[Front-end code edit data]
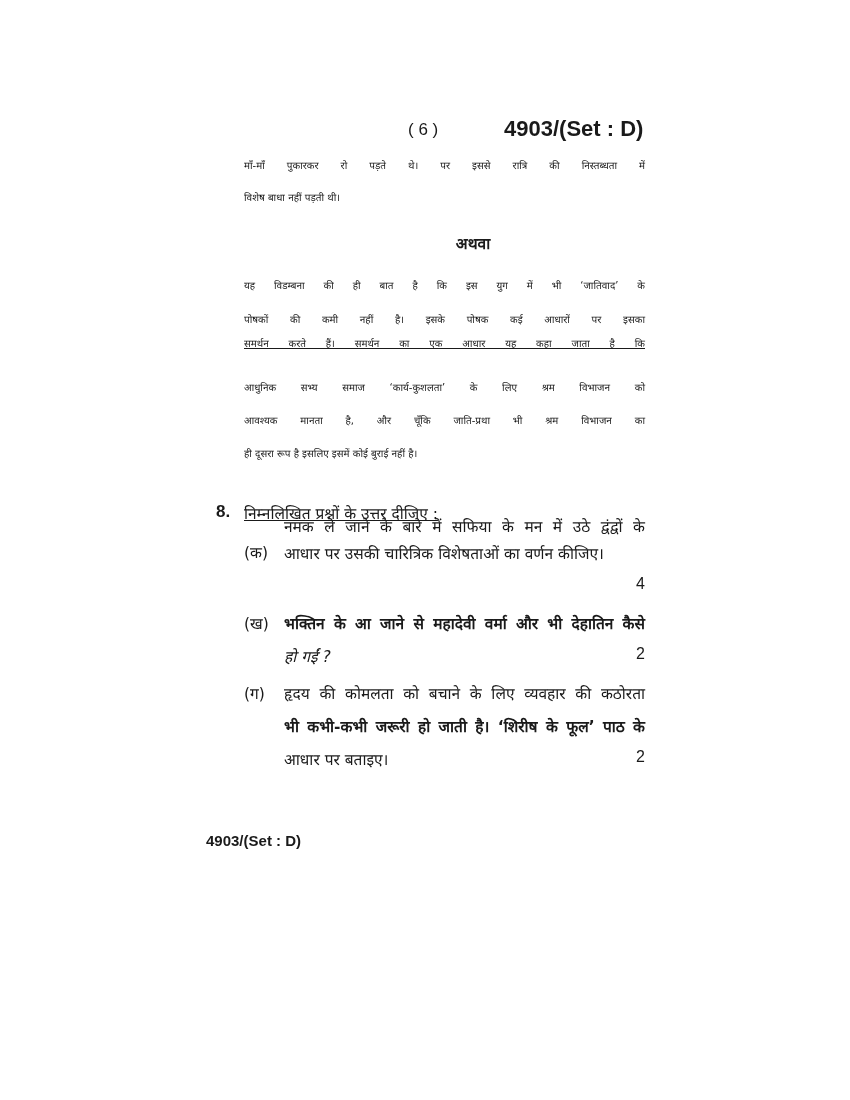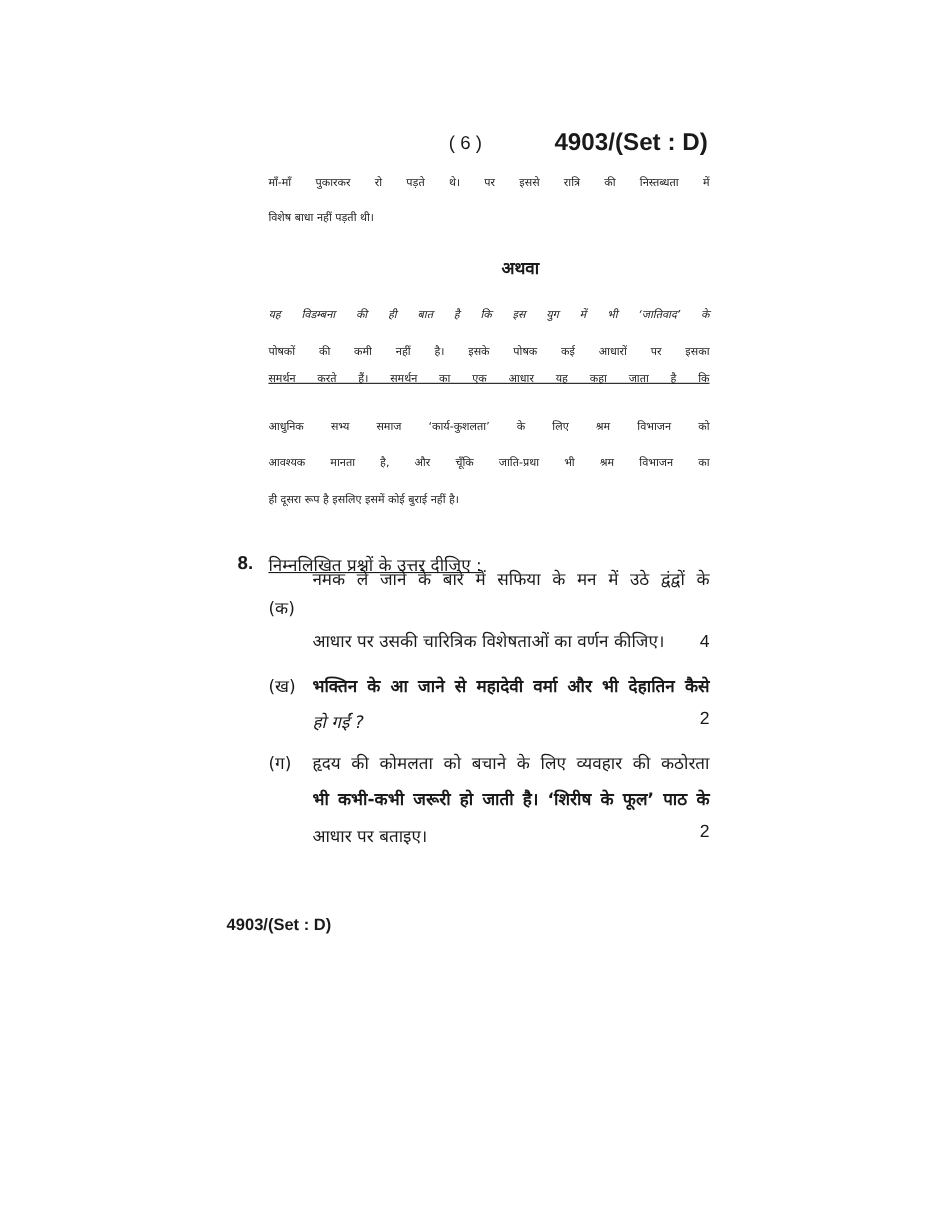--- a/index.html
+++ b/index.html
@@ -32,7 +32,7 @@
 <div class="abs athva">अथवा</div>
 
 <div>
-  <div class="line" style="top:278px;font-style:italic;">यह विडम्बना की ही बात है कि इस युग में भी ‘जातिवाद’ के</div>
+  <div class="line" style="top:278px;">यह विडम्बना की ही बात है कि इस युग में भी ‘जातिवाद’ के</div>
   <div class="line" style="top:312px;font-family:Liberation Serif, serif;">पोषकों की कमी नहीं है। इसके पोषक कई आधारों पर इसका</div>
   <div class="line" style="top:336px;text-decoration:underline;">समर्थन करते हैं। समर्थन का एक आधार यह कहा जाता है कि</div>
   <div class="line" style="top:380px;">आधुनिक सभ्य समाज ‘कार्य-कुशलता’ के लिए श्रम विभाजन को</div>

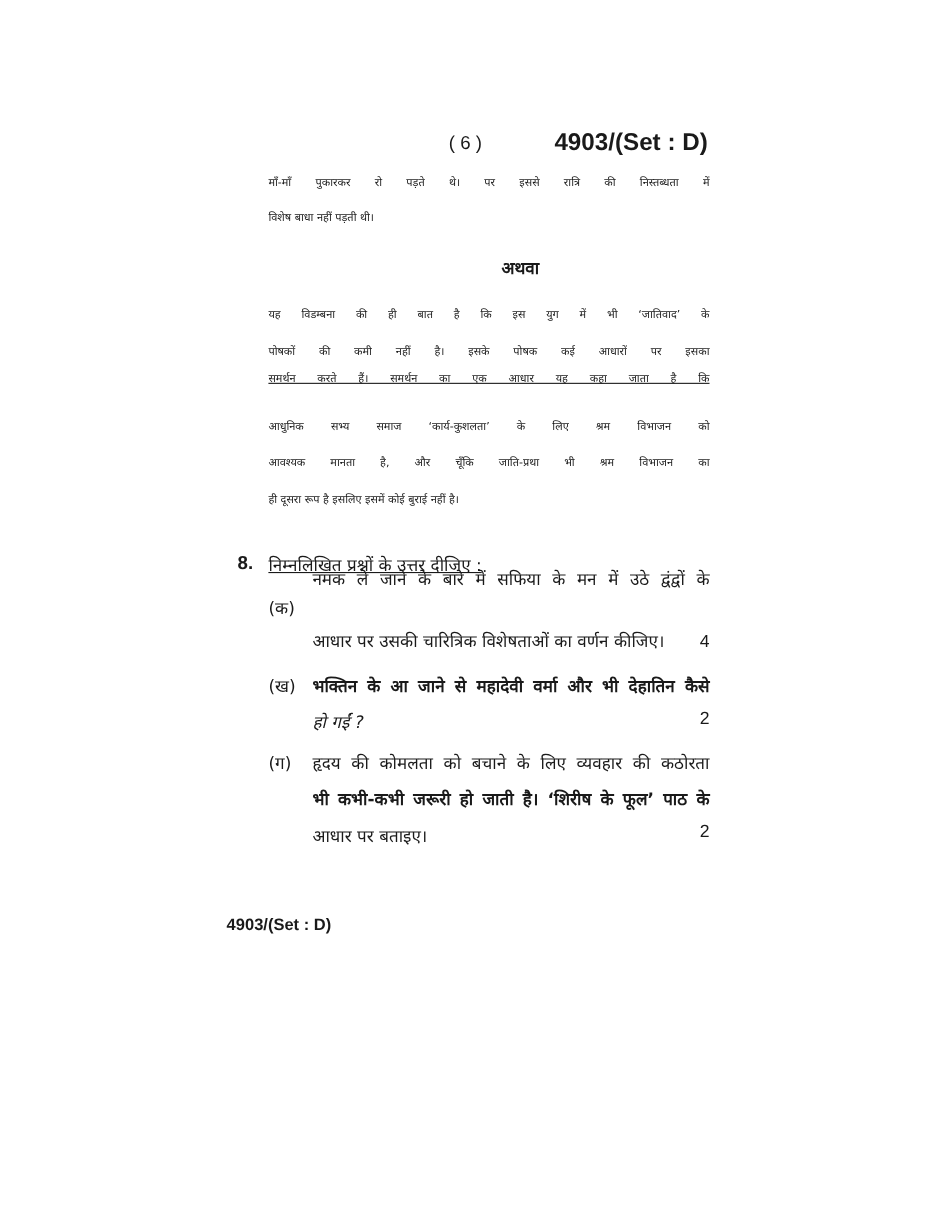--- a/index.html
+++ b/index.html
@@ -47,7 +47,7 @@
   <div>
     <div class="sublabel" style="top:541px;">(क)</div>
     <div class="subline" style="top:515px;">नमक ले जाने के बारे में सफिया के मन में उठे द्वंद्वों के</div>
-    <div class="subline last" style="top:571px;width:340px;">आधार पर उसकी चारित्रिक विशेषताओं का वर्णन कीजिए।</div>
+    <div class="subline last" style="top:542px;width:340px;">आधार पर उसकी चारित्रिक विशेषताओं का वर्णन कीजिए।</div>
     <div class="marks" style="top:575px;">4</div>
   </div>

Exercise requirements
A line belongs in the answer if it contains the word "width"; copy every such line from the data above.

Answer space
-    <div class="subline last" style="top:571px;width:340px;">आधार पर उसकी चारित्रिक विशेषताओं का वर्णन कीजिए।</div>
+    <div class="subline last" style="top:542px;width:340px;">आधार पर उसकी चारित्रिक विशेषताओं का वर्णन कीजिए।</div>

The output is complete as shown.